Task to complete ▸
For the entries presented below, indicate the number of lines that include the word "align", adding nothing else.

▬▬▬▬▬▬▬▬▬▬

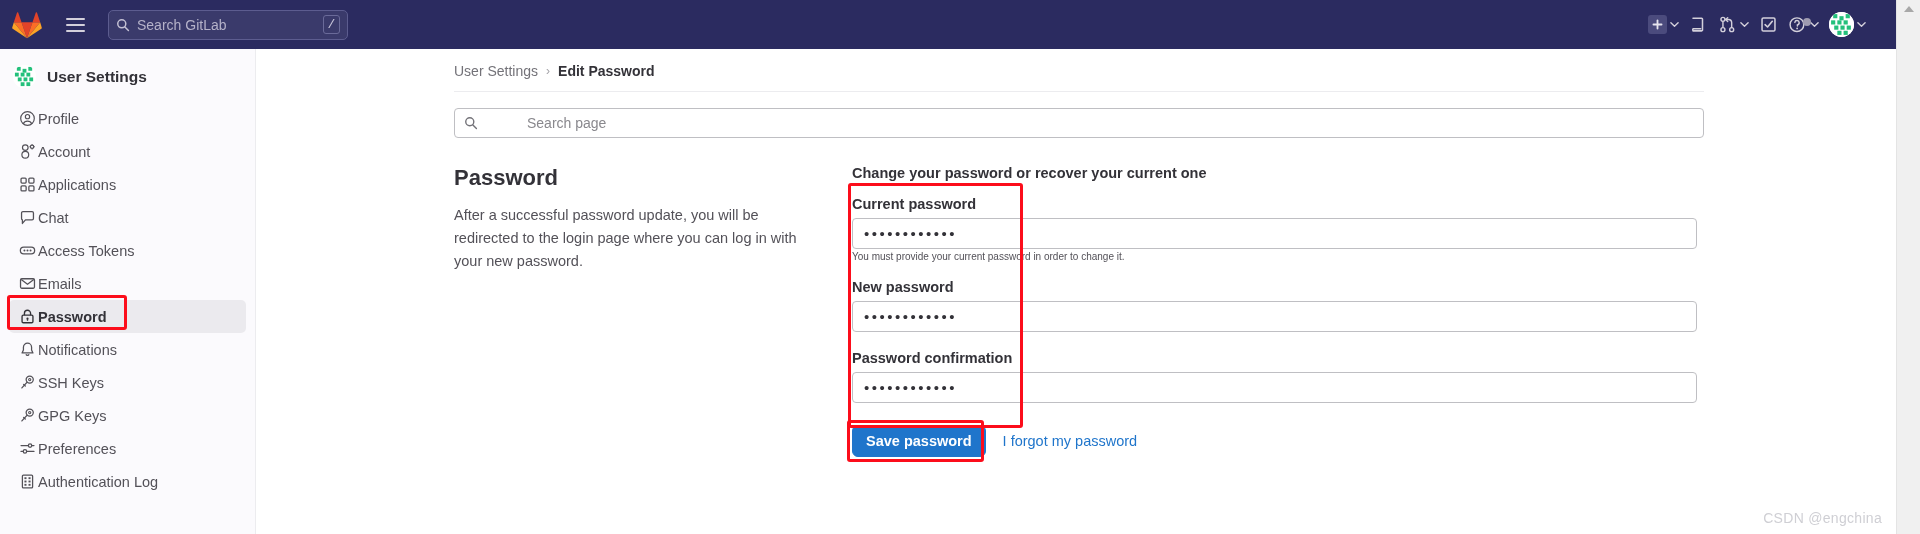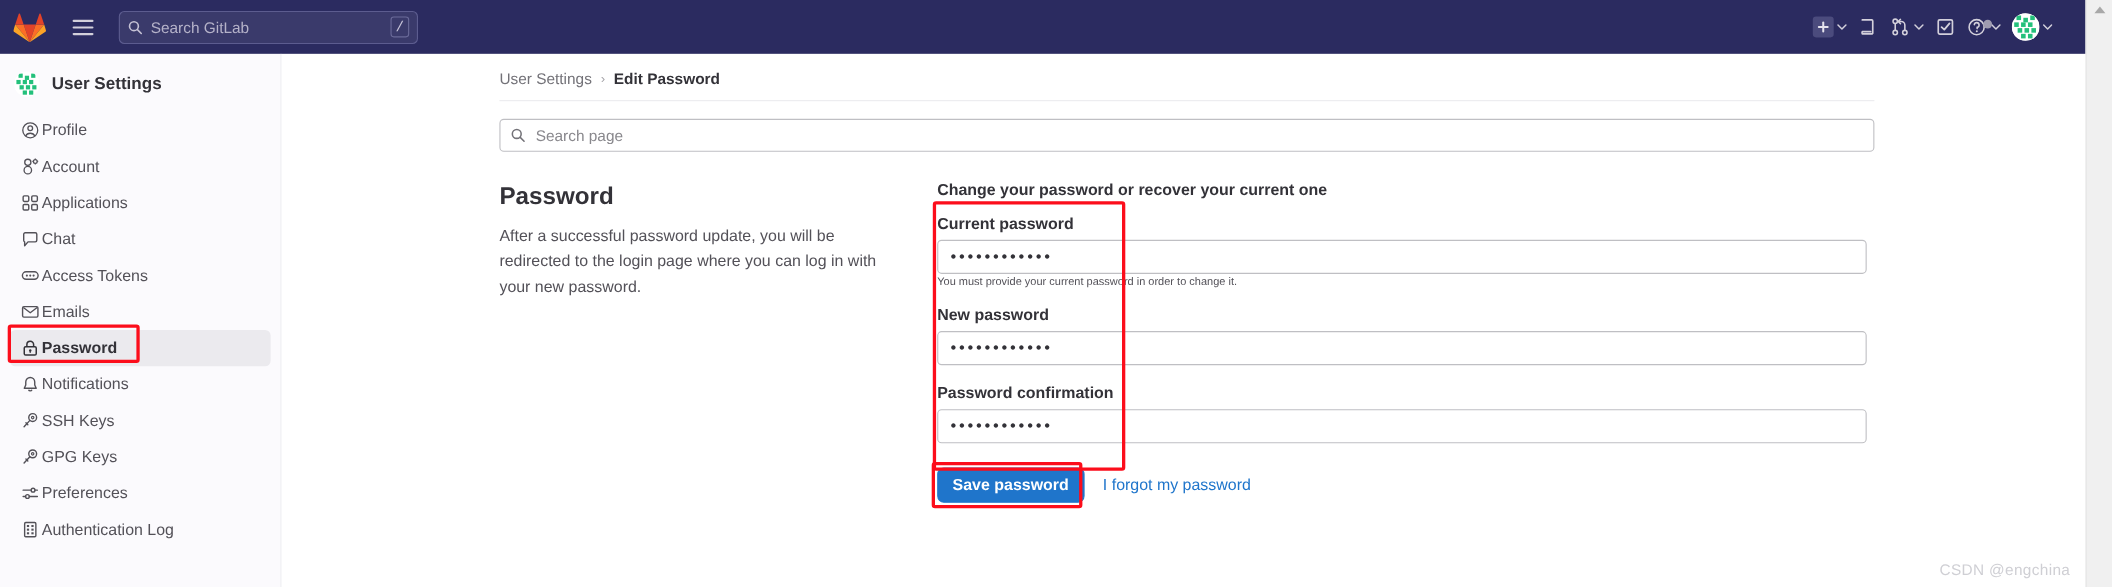--- a/index.html
+++ b/index.html
@@ -28,7 +28,7 @@
   .hamburger span { display:block; width: 19px; height: 2px; background: #d3d0db; border-radius:1px; }
 
   .search-wrap {
-    margin-left: 16px; width: 272px; height: 30px;
+    margin-left: 16px; width: 240px; height: 30px;
     background: #3a3a6b; border: 1px solid #5c5c8f; border-radius: 5px;
     display: flex; align-items: center; padding: 0 7px; cursor: text;
   }

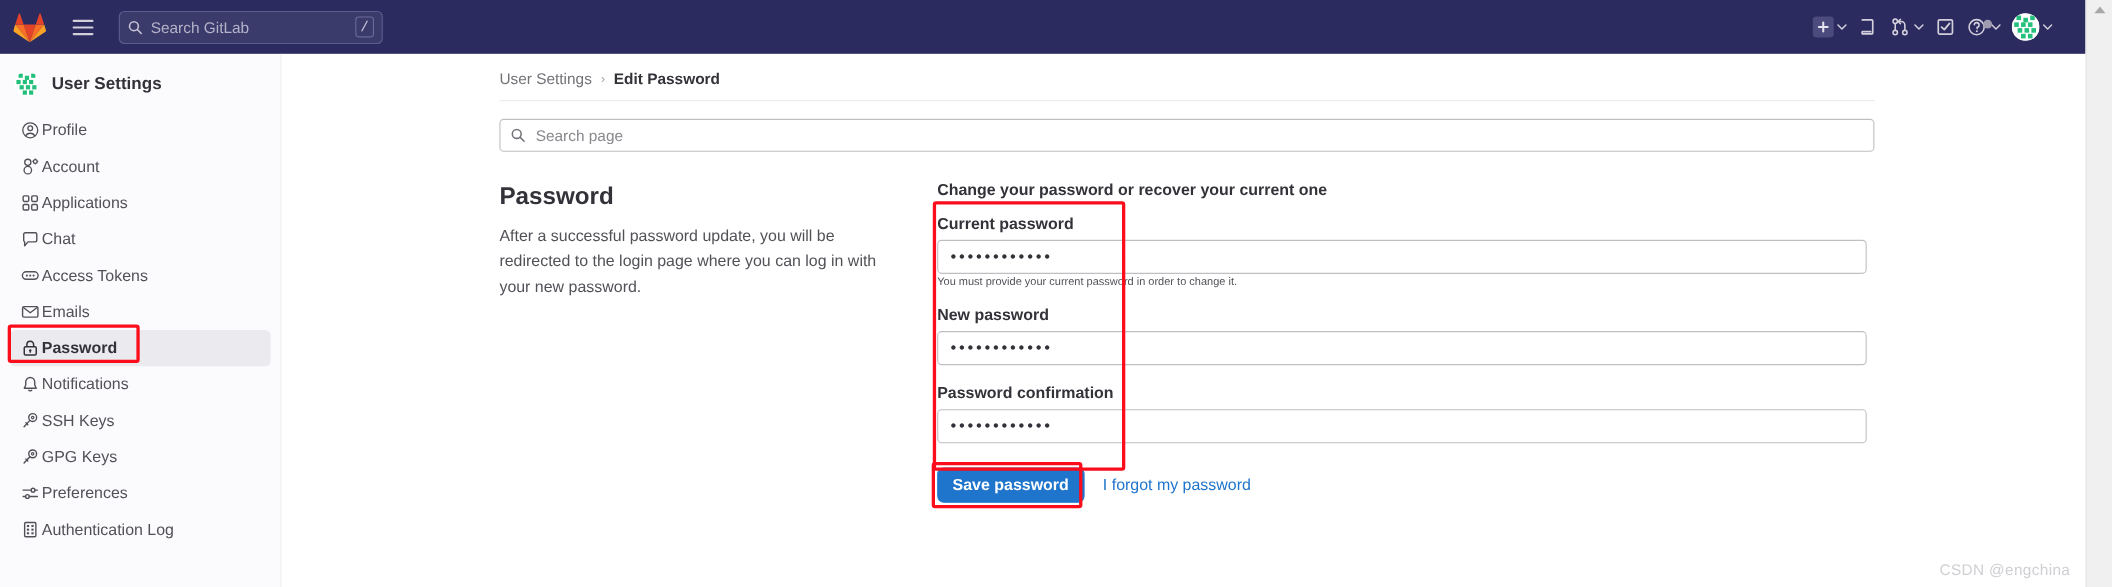--- a/index.html
+++ b/index.html
@@ -119,7 +119,7 @@
   .page-search {
     margin: 16px 0 0 198px; width: 1250px; height: 30px;
     border: 1px solid #bfbfc3; border-radius: 4px;
-    display: flex; align-items: center; padding: 0 9px; cursor: text;
+    display: flex; align-items: center; padding: 0 9px; cursor: text; gap: 40px;
   }
   .page-search input {
     flex: 1; border: 0; outline: 0; margin-left: 9px; padding: 0;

▬▬▬▬▬▬▬▬▬▬

The completed task ▸
3